Problem:
Each line of the listing below must be retyped exactly, with images left out.

Task data section start

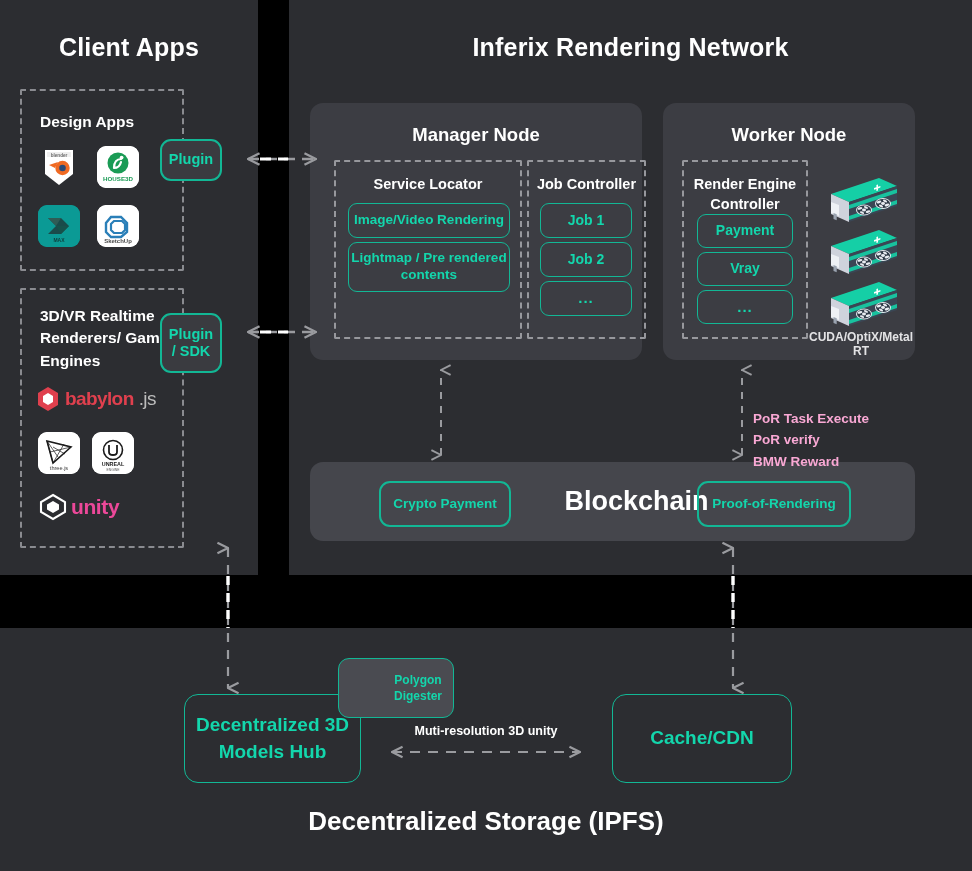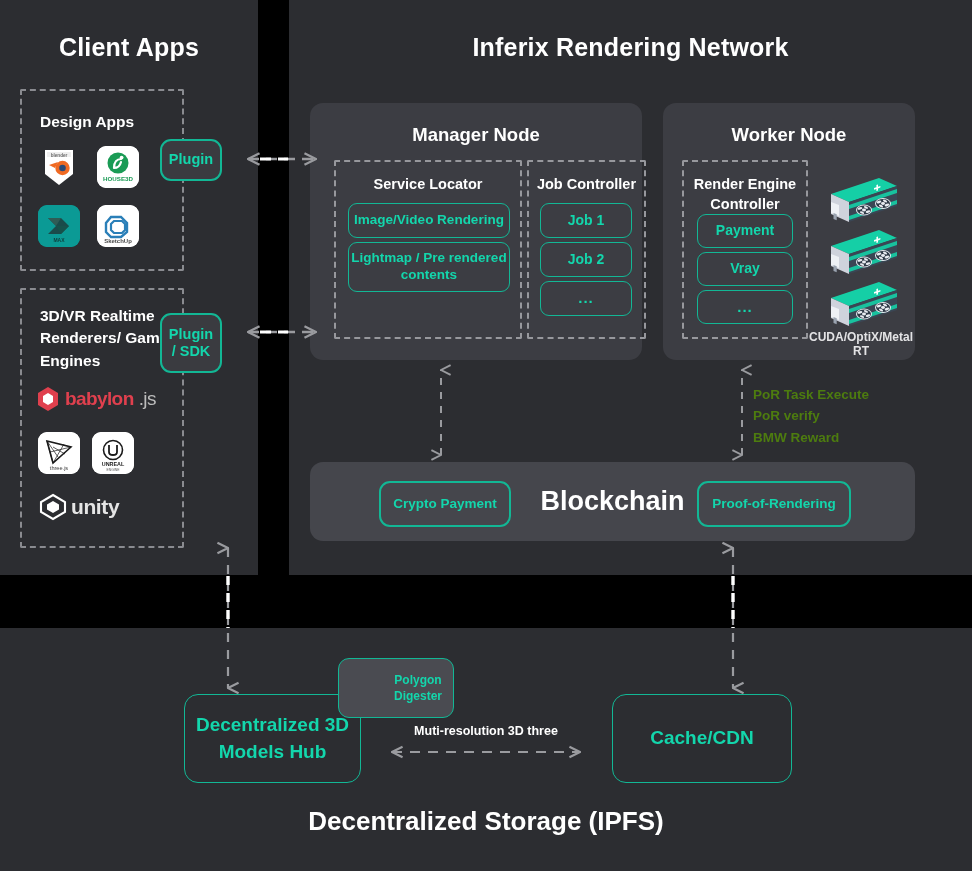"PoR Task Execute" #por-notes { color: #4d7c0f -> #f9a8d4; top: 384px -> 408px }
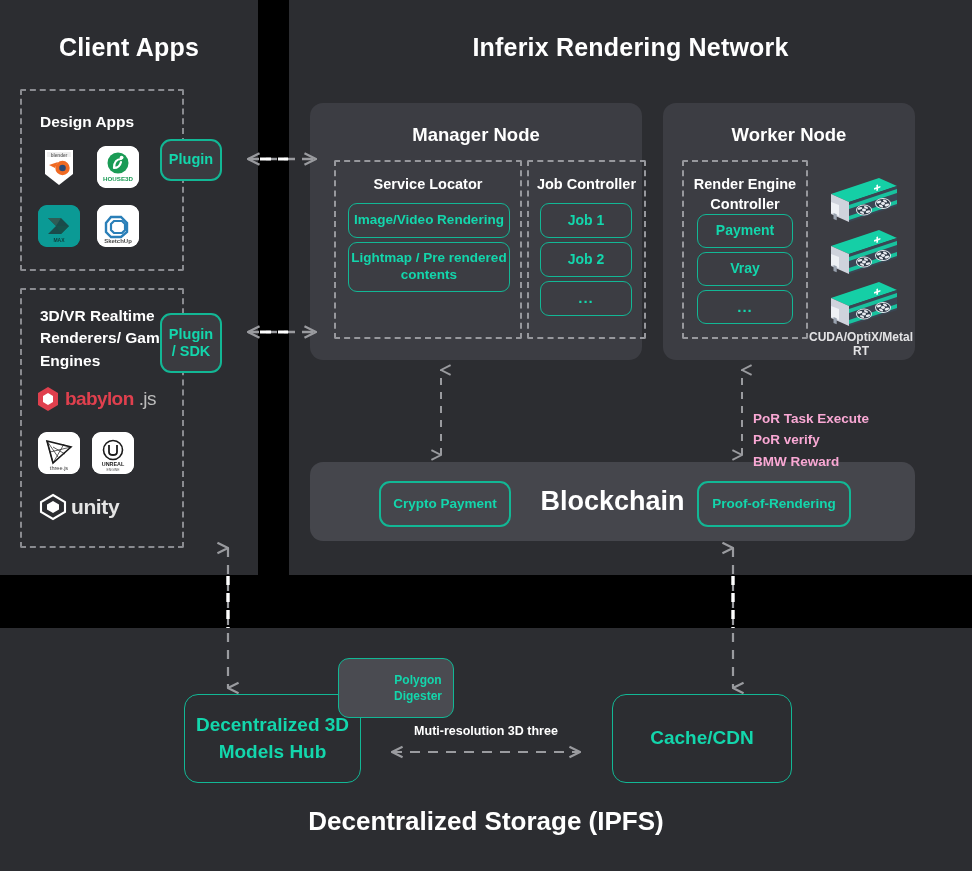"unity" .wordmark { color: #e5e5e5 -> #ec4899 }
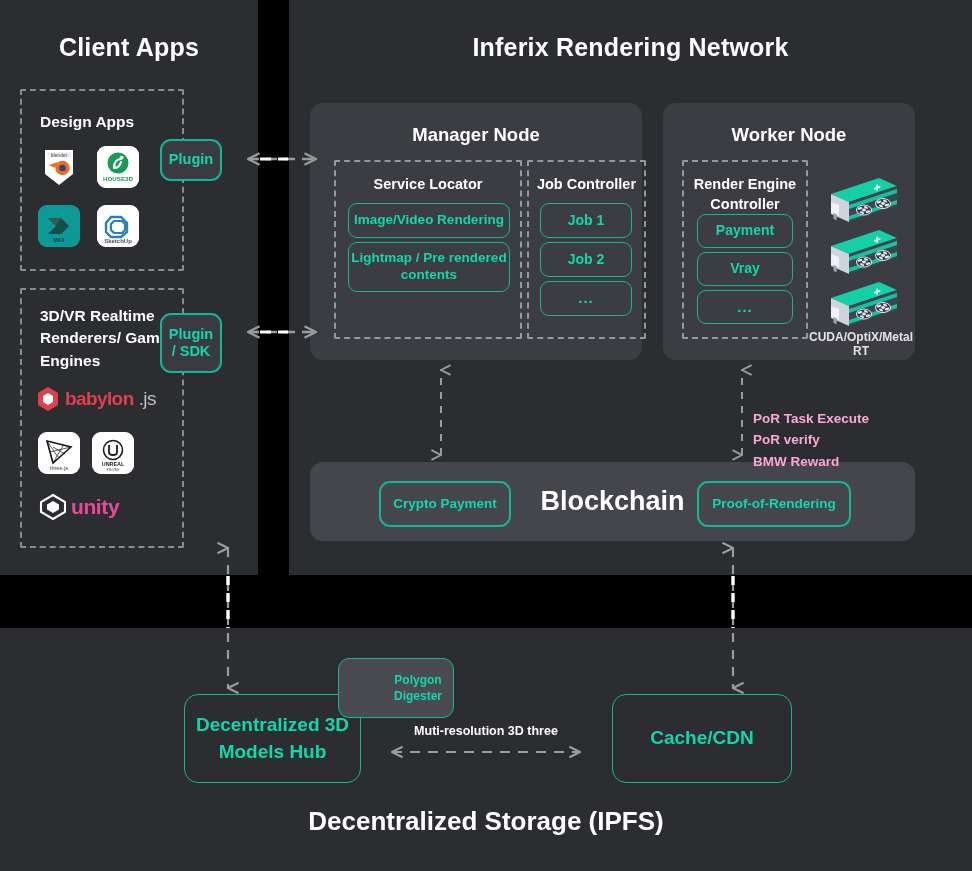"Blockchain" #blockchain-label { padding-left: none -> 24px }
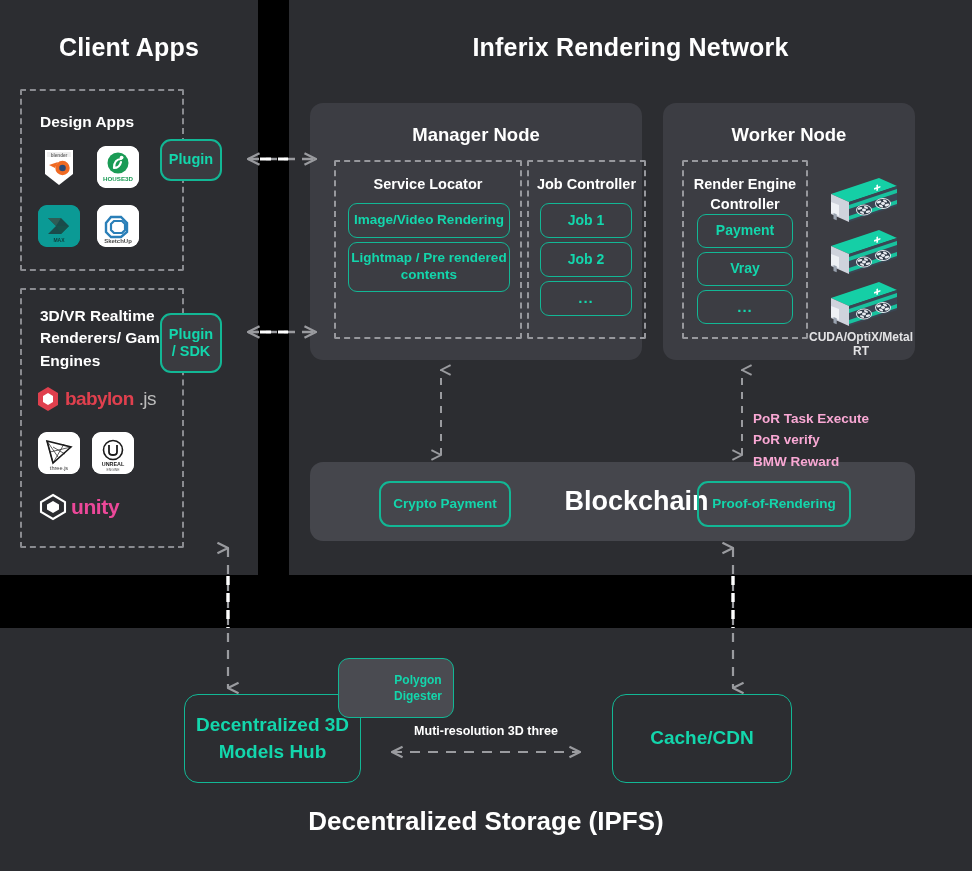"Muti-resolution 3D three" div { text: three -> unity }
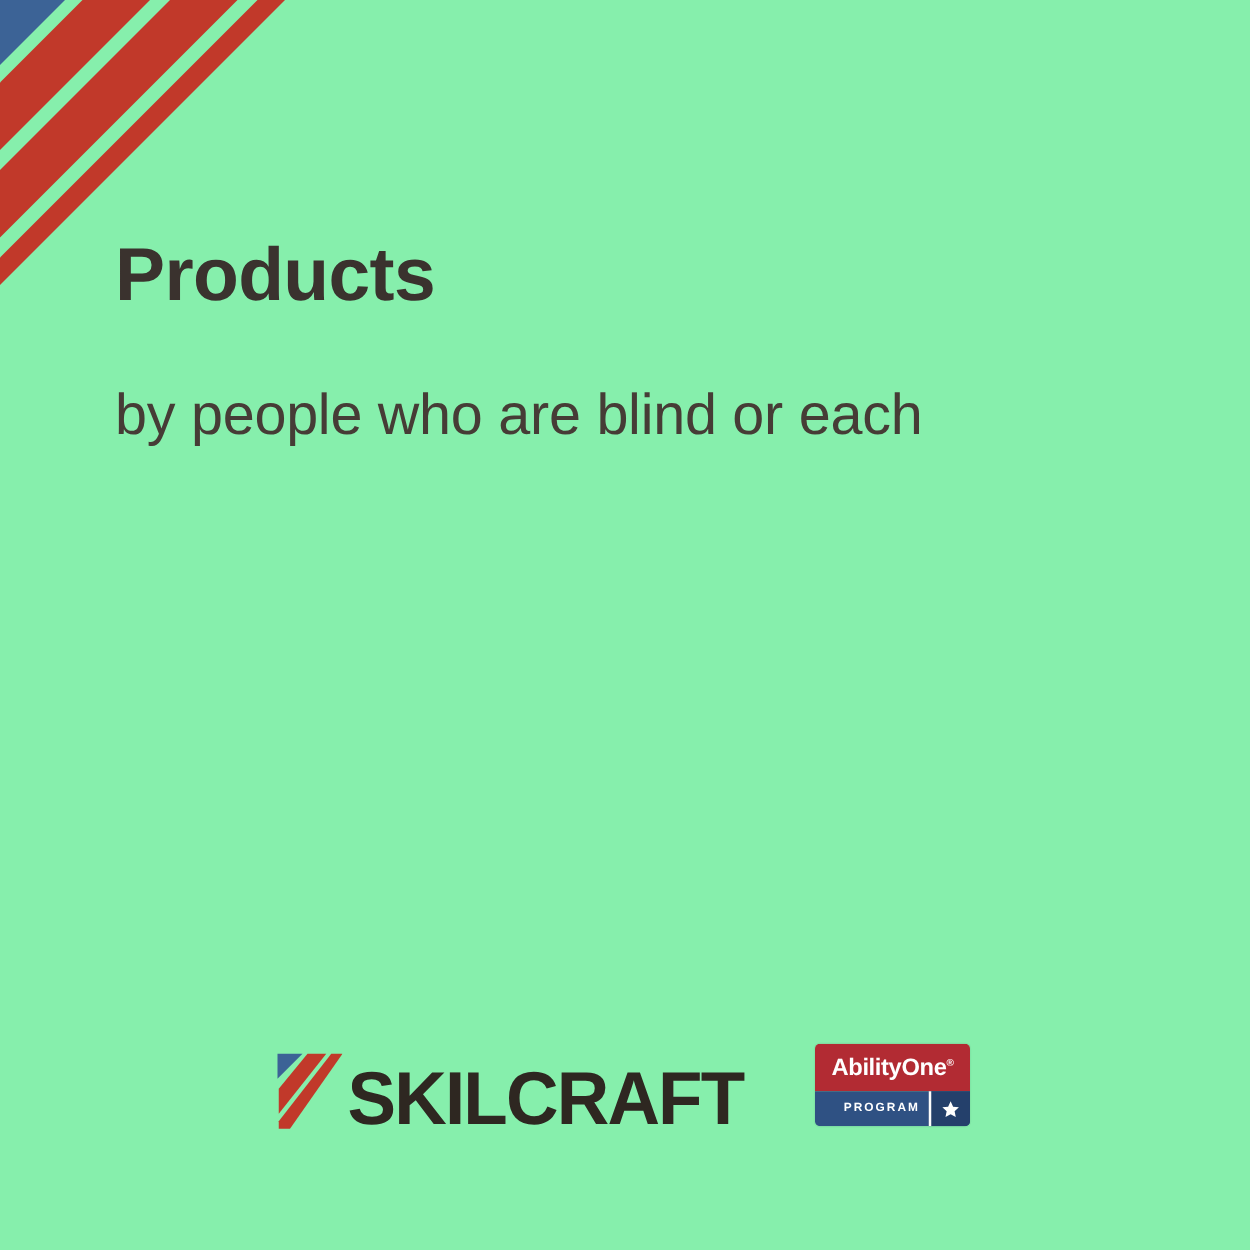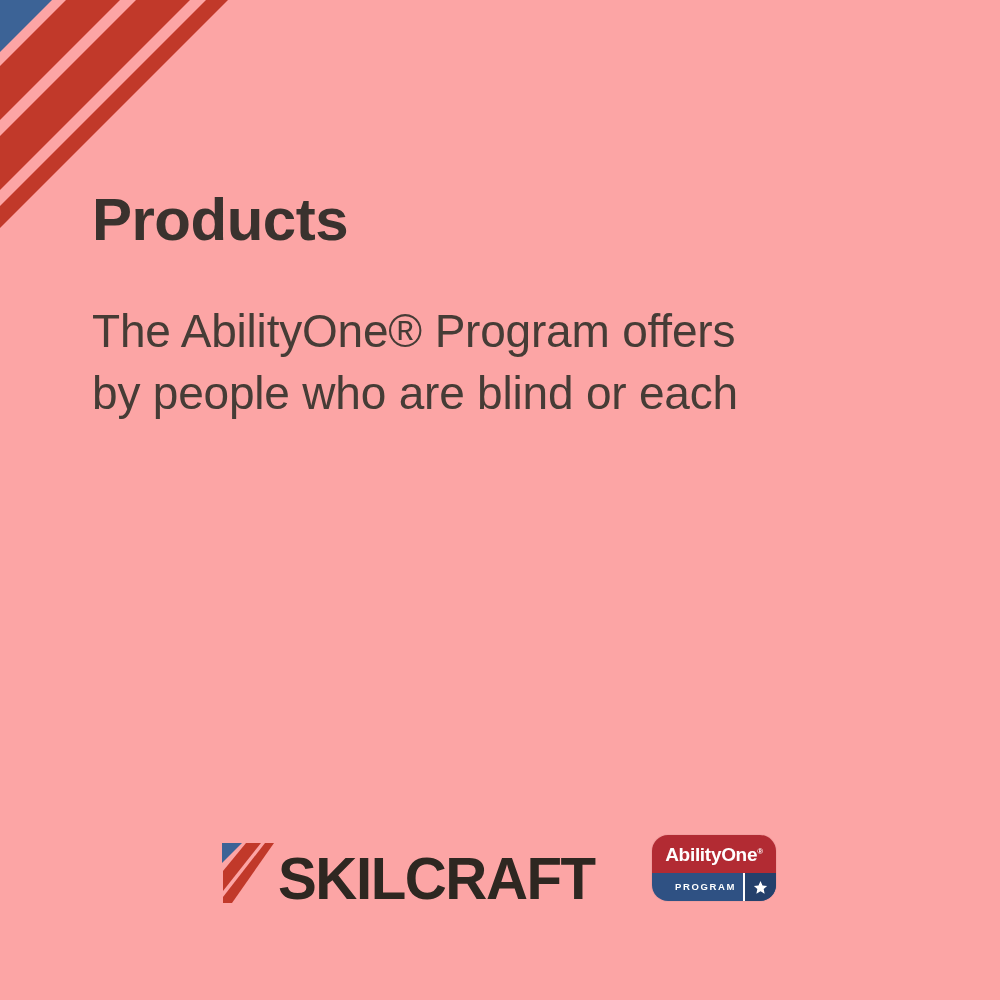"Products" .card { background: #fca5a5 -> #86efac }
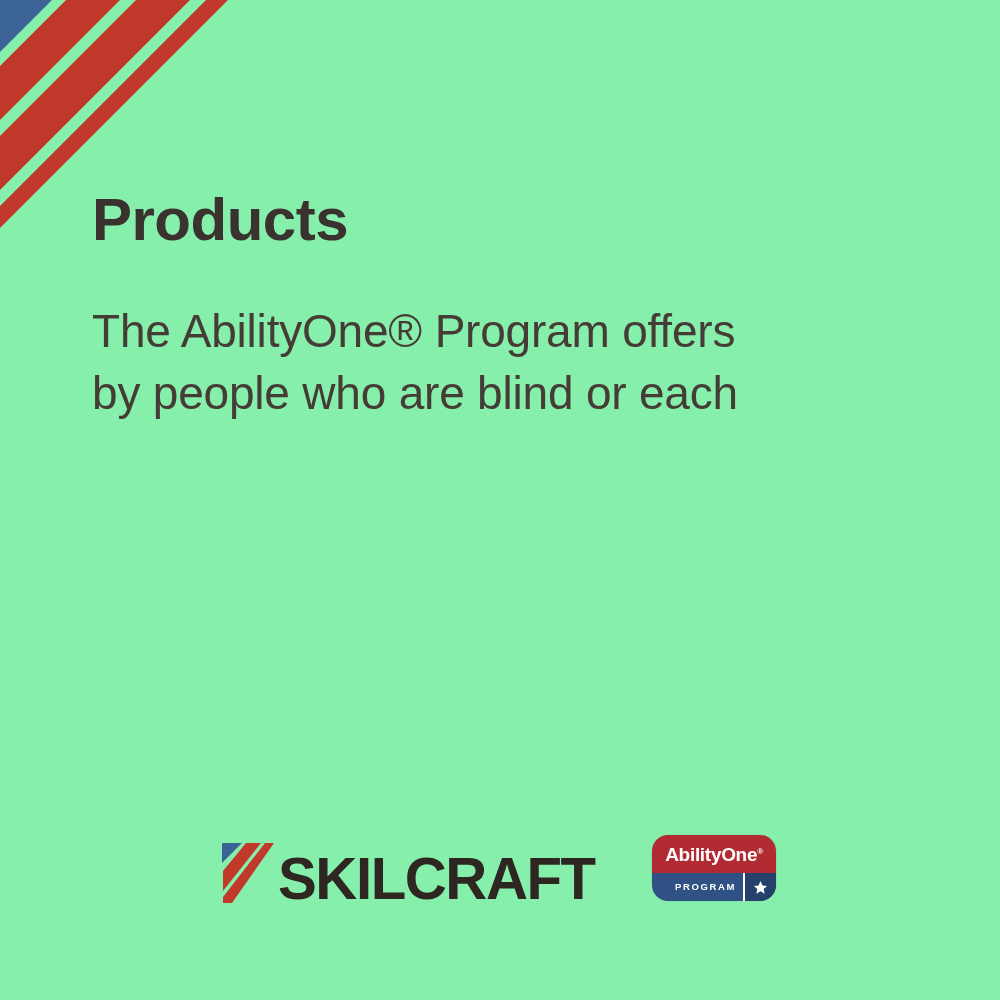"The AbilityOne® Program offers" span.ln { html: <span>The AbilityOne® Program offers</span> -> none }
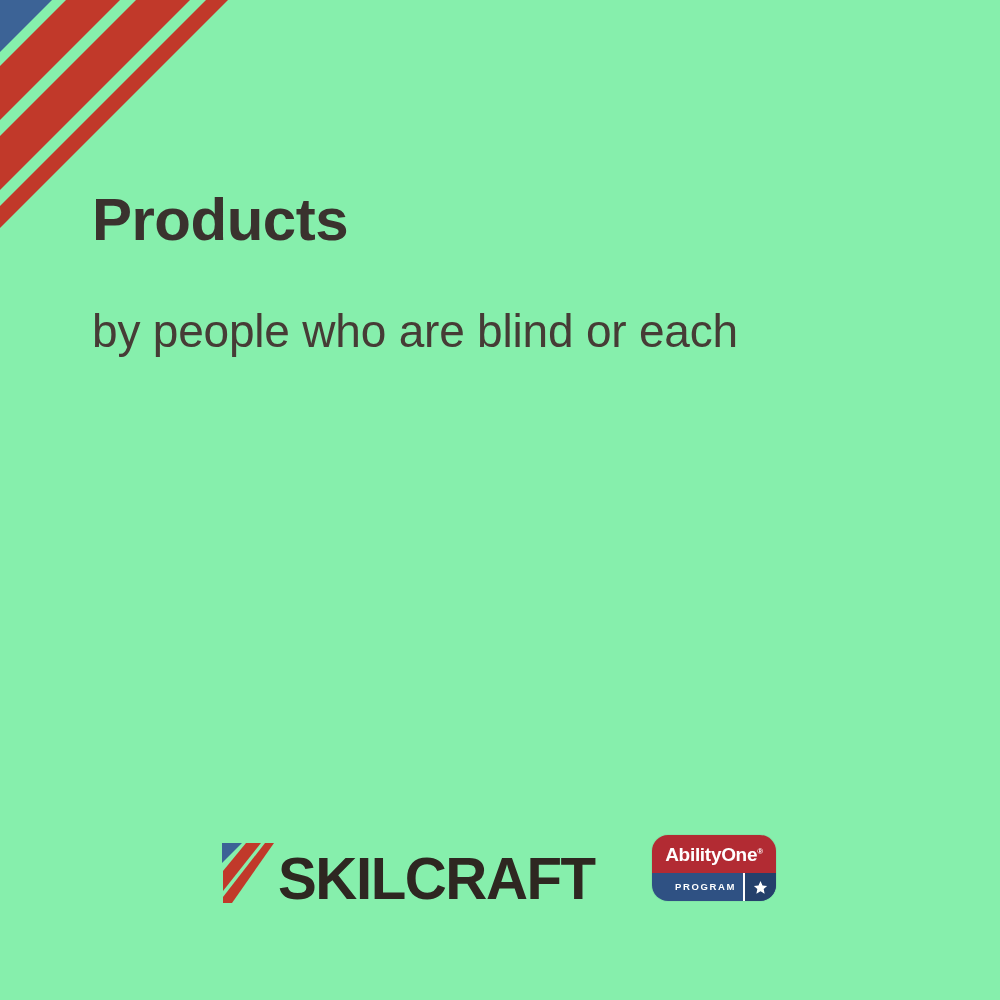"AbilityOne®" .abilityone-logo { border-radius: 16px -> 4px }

Task data section end

Written response:
"PoR Task Execute" #por-notes { color: #4d7c0f -> #f9a8d4; top: 384px -> 408px }
"unity" .wordmark { color: #e5e5e5 -> #ec4899 }
"Blockchain" #blockchain-label { padding-left: none -> 24px }
"Muti-resolution 3D three" div { text: three -> unity }
"Products" .card { background: #fca5a5 -> #86efac }
"The AbilityOne® Program offers" span.ln { html: <span>The AbilityOne® Program offers</span> -> none }
"AbilityOne®" .abilityone-logo { border-radius: 16px -> 4px }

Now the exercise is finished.